When I heard I was going to get the chance to visit Kathmandu on a work trip, I got excited. Very excited. Nepal is a country I’ve always wanted to visit, and the possibility of a week living in a local village, learning more about their water and sanitation situation, sounded fantastic. But there was something else stirring in my mind… could I organise a day or two cycling in Kathmandu after the work trip?!

I don’t have time to research the idea properly (due to Glastonbury, and then Eigg) so I figure I’ll assess the possibility once out there. When I float the idea with one of our staff in Nepal he’s pretty lukewarm to say the least, saying it’s far too dangerous and a bad idea. Taking this advice on board, I research organised cycle tours, which will guide you on a day’s ride for about $90. This sounds steep for a cycle ride, and where’s the fun in being guided…?

It’s true, the traffic in Kathmandu is pretty crazy and very busy. There’s also the noise, fumes and dust that come with the territory. Not most people’s idea of fun I know, but as a cycling city, it doesn’t strike me as being any worse or more dangerous than Hanoi or Phnom Penh.

In common with those places, the traffic here moves relatively slowly, there are hardly any traffic lights/junctions, and few big lorries or buses. So the three things that make cycling dangerous in London – speed, traffic lights / hard junctions, and big vehicles – are all less of of an issue here. To my mind, it may actually be safer cycling in Kathmandu than London. Also, my free day is a Saturday, which means the roads are a bit less manic, and the weather isn’t too hot, so I decide to just go for it…

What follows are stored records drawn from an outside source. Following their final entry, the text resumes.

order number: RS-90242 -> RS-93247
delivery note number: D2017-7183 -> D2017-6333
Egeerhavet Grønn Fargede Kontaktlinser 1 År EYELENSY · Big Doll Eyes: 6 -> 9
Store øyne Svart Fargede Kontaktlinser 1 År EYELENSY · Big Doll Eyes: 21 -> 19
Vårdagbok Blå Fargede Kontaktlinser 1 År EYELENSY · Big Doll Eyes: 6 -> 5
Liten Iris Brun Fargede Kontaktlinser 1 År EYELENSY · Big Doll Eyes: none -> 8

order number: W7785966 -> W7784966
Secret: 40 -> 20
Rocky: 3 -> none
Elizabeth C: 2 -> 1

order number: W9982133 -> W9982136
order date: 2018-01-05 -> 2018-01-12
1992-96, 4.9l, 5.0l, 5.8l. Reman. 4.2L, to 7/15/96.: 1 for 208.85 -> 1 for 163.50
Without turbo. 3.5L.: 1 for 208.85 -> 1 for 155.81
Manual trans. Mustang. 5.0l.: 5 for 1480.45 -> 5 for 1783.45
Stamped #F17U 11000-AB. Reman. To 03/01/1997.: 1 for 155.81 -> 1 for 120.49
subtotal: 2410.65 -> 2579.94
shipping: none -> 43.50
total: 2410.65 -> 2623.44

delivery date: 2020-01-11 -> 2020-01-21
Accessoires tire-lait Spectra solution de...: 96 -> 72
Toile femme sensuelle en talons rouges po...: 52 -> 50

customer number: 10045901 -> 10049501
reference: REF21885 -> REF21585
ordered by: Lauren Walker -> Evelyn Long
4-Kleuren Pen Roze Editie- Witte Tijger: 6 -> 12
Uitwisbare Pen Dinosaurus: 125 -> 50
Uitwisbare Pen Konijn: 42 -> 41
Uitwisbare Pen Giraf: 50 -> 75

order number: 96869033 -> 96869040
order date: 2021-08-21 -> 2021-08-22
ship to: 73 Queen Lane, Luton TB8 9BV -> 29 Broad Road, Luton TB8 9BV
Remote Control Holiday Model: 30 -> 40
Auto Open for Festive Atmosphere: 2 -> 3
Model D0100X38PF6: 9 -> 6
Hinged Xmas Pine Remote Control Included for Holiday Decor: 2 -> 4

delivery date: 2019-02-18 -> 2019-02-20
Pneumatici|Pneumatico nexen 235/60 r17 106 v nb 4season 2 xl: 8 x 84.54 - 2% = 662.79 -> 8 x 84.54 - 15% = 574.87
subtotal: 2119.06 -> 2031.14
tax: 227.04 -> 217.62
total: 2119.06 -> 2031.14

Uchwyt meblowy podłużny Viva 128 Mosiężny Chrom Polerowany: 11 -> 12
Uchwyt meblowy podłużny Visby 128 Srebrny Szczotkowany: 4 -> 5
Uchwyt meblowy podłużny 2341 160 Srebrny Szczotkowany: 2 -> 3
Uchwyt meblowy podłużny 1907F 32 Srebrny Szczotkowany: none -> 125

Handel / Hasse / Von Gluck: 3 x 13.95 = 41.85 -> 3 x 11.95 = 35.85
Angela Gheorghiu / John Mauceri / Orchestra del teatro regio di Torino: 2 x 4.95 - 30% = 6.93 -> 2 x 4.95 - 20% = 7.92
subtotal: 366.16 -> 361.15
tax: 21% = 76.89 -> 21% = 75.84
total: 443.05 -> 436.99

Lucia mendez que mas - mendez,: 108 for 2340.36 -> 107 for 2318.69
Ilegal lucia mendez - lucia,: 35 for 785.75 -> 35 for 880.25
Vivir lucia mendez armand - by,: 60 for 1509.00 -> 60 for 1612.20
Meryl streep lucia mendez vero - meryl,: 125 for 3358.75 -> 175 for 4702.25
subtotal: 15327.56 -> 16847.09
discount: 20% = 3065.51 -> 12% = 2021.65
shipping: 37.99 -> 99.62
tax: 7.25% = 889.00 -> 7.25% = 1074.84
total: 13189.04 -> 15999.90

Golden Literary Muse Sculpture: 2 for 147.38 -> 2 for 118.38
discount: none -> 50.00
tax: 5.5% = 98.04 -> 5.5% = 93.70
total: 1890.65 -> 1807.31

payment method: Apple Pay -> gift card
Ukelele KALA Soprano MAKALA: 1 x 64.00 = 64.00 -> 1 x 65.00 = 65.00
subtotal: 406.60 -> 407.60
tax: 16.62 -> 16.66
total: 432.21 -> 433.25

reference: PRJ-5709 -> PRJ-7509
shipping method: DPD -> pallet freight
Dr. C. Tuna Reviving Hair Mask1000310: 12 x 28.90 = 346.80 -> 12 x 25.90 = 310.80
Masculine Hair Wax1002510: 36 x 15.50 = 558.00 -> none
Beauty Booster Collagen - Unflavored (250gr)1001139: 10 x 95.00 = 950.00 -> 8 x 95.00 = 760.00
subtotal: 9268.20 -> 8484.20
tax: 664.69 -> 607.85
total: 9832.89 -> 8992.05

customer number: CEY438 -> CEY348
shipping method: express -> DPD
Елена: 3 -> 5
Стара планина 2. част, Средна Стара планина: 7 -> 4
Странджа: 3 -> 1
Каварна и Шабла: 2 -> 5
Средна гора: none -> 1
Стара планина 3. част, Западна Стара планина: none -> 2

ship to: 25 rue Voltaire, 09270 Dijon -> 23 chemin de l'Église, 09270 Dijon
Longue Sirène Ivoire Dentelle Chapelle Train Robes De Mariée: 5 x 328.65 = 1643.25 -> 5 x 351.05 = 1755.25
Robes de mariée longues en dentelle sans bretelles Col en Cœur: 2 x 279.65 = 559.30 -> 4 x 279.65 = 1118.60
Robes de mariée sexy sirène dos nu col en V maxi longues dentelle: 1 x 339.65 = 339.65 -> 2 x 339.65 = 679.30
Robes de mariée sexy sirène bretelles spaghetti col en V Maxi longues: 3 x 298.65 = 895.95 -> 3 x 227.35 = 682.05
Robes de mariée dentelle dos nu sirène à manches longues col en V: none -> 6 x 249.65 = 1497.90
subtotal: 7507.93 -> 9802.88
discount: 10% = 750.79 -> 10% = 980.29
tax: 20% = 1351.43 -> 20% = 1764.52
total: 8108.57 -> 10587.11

And I’m not alone. On the same day, more than 1,000 riders are taking on the Kathmandu Kora, a sponsored cycle ride around the city. I consider taking part myself, but the 7am start and the fact I still need to procure a bike make this sadly impractical. Instead, I follow roughly their route, but about two hours behind.

I hire a bike for 800 rupees, roughly $8, from a place in Thamel, and set off at about 9am, armed with the compass function, GPS, Google Maps and maps.me on my phone for navigation.

First stop: Patan Durbar Square in the south of the city. Taking a myriad of tiny back-streets, I manage to find this without too much problem, and encounter plenty of street markets and general hustle and bustle along the way. These little streets are full of people, bikes and motorbikes, so I blend in pretty seamlessly.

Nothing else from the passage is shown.